(Records from a data collection)
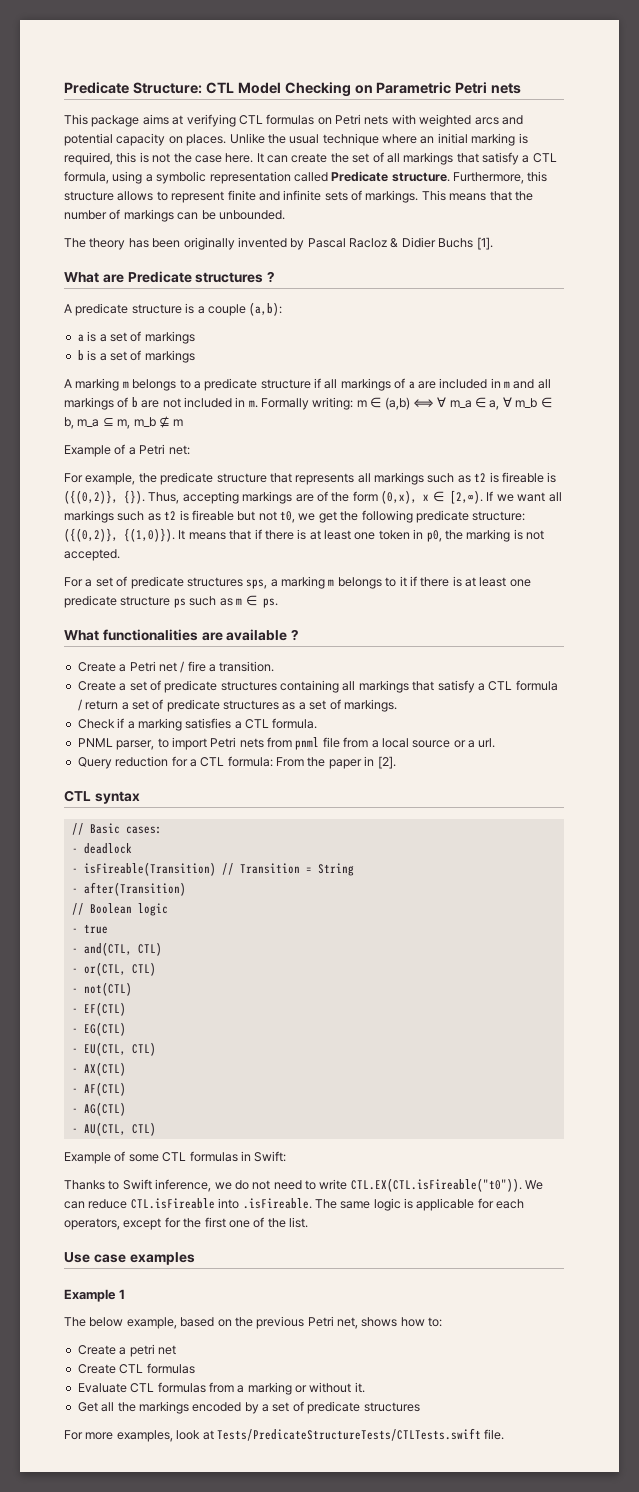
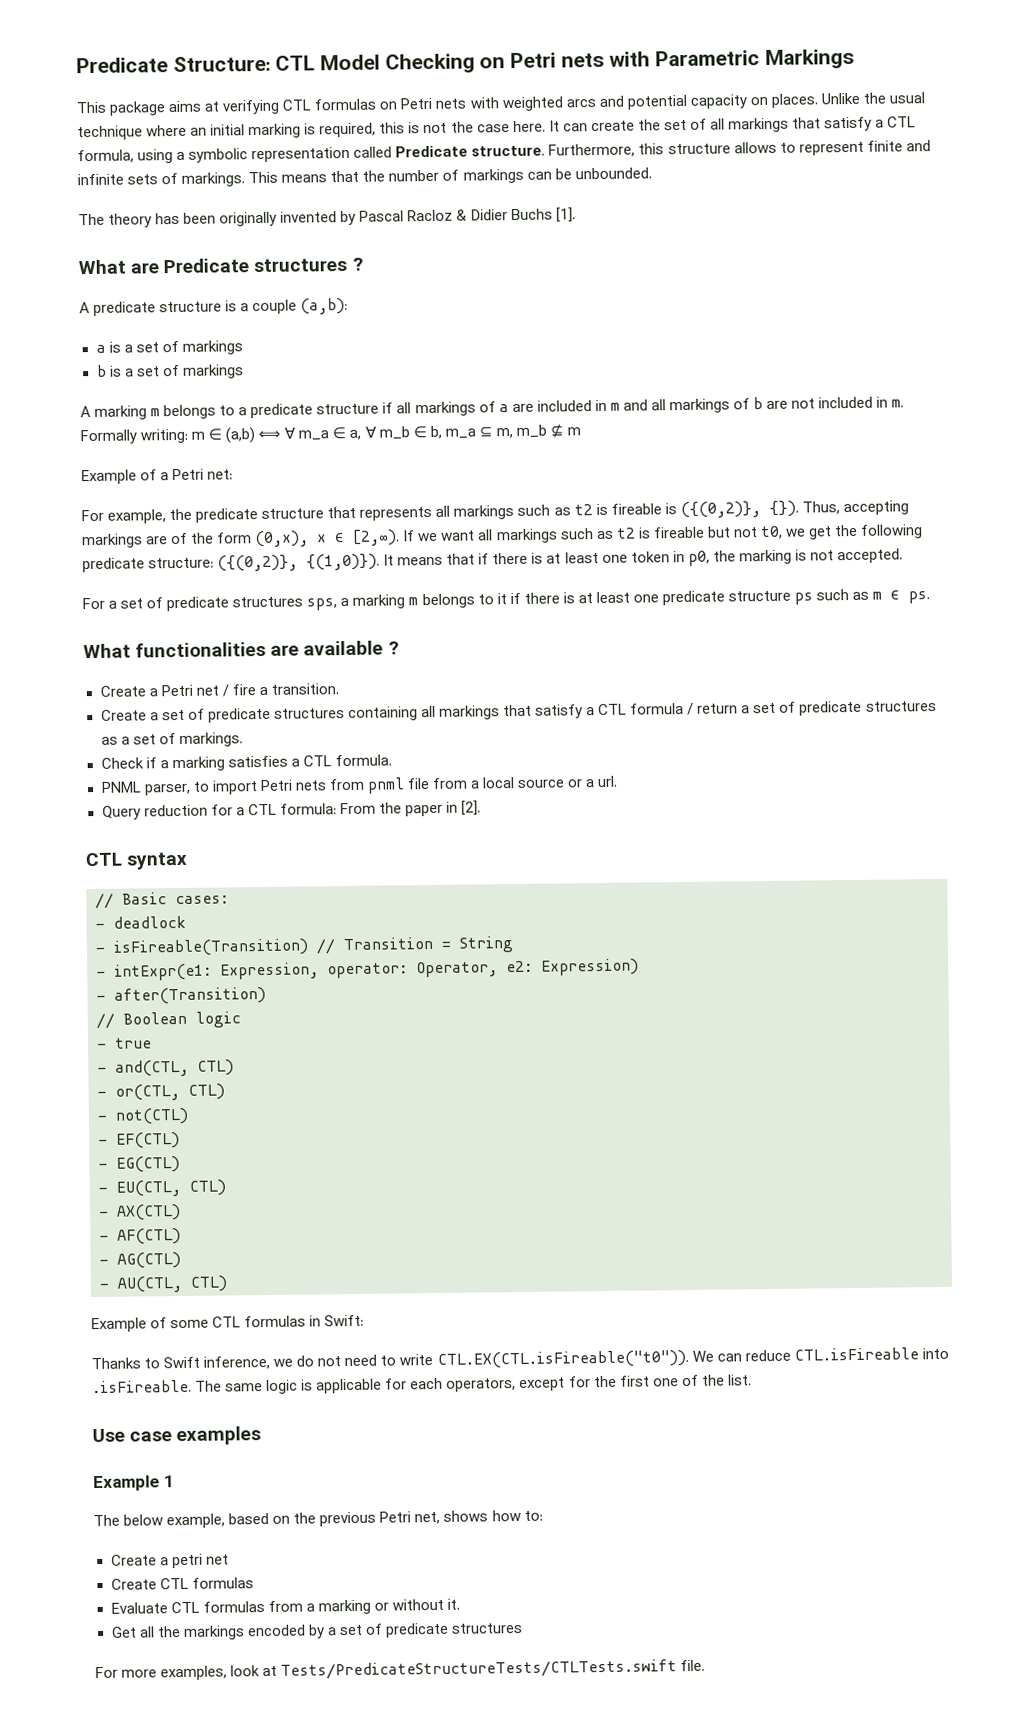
- Predicate Structure: CTL Model Checking on Parametric Petri nets
+ Predicate Structure: CTL Model Checking on Petri nets with Parametric Markings
+ - intExpr(e1: Expression, operator: Operator, e2: Expression)

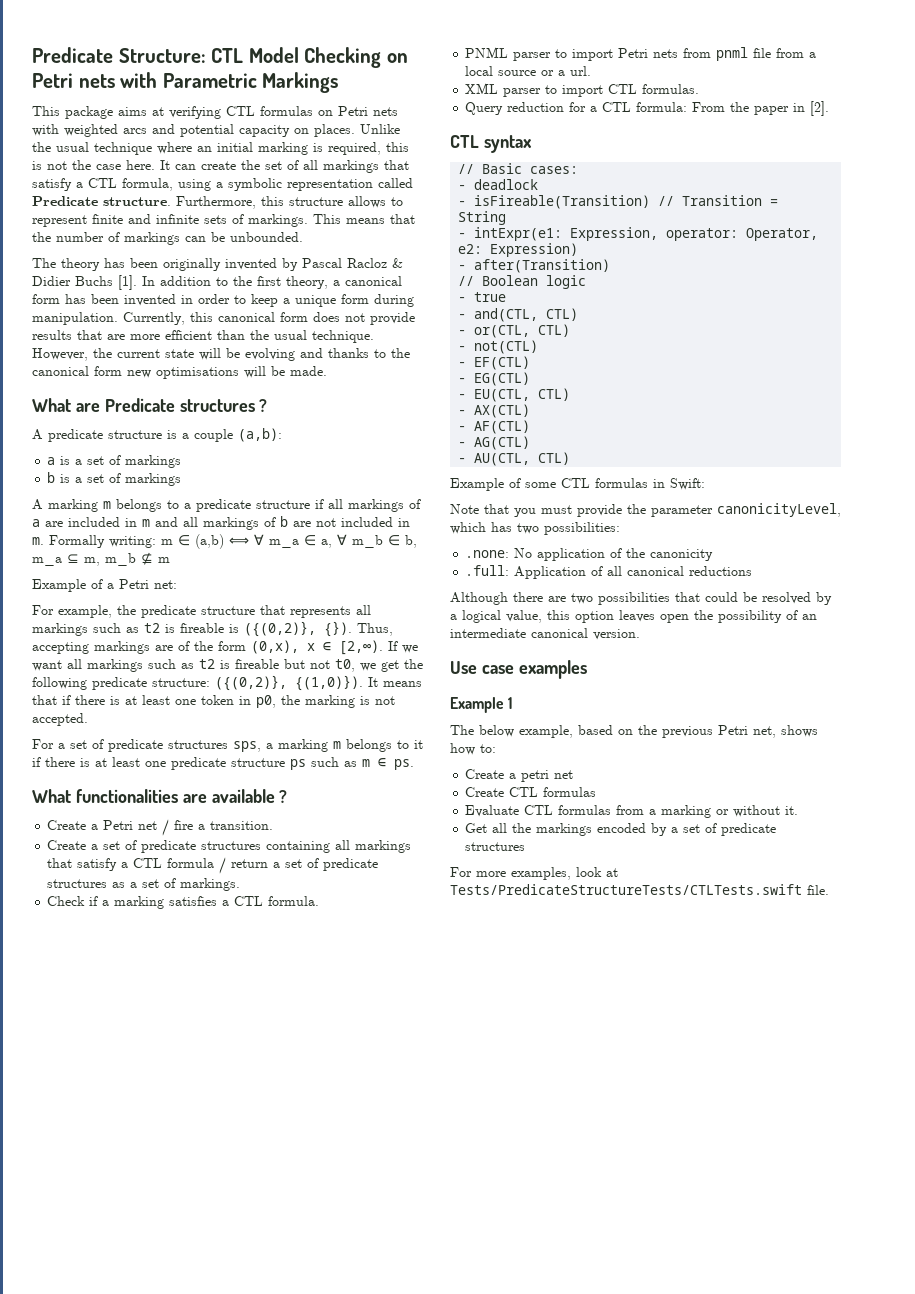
+ In addition to the first theory, a canonical form has been invented in order to keep a unique form during manipulation. Currently, this canonical form does not provide results that are more efficient than the usual technique. However, the current state will be evolving and thanks to the canonical form new optimisations will be made.
- PNML parser, to import Petri nets from pnml file from a local source or a url.
+ PNML parser to import Petri nets from pnml file from a local source or a url.
+ XML parser to import CTL formulas.
- Thanks to Swift inference, we do not need to write CTL.EX(CTL.isFireable("t0")). We can reduce CTL.isFireable into .isFireable. The same logic is applicable for each operators, except for the first one of the list.
+ Note that you must provide the parameter canonicityLevel, which has two possibilities:
+ .none: No application of the canonicity
+ .full: Application of all canonical reductions
+ Although there are two possibilities that could be resolved by a logical value, this option leaves open the possibility of an intermediate canonical version.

Task brief – Of all the entries above, output exactly the lines between the one holding "will be made." and the one holding "- PNML parser, to", inclusive.

Exercise output –
+ In addition to the first theory, a canonical form has been invented in order to keep a unique form during manipulation. Currently, this canonical form does not provide results that are more efficient than the usual technique. However, the current state will be evolving and thanks to the canonical form new optimisations will be made.
- PNML parser, to import Petri nets from pnml file from a local source or a url.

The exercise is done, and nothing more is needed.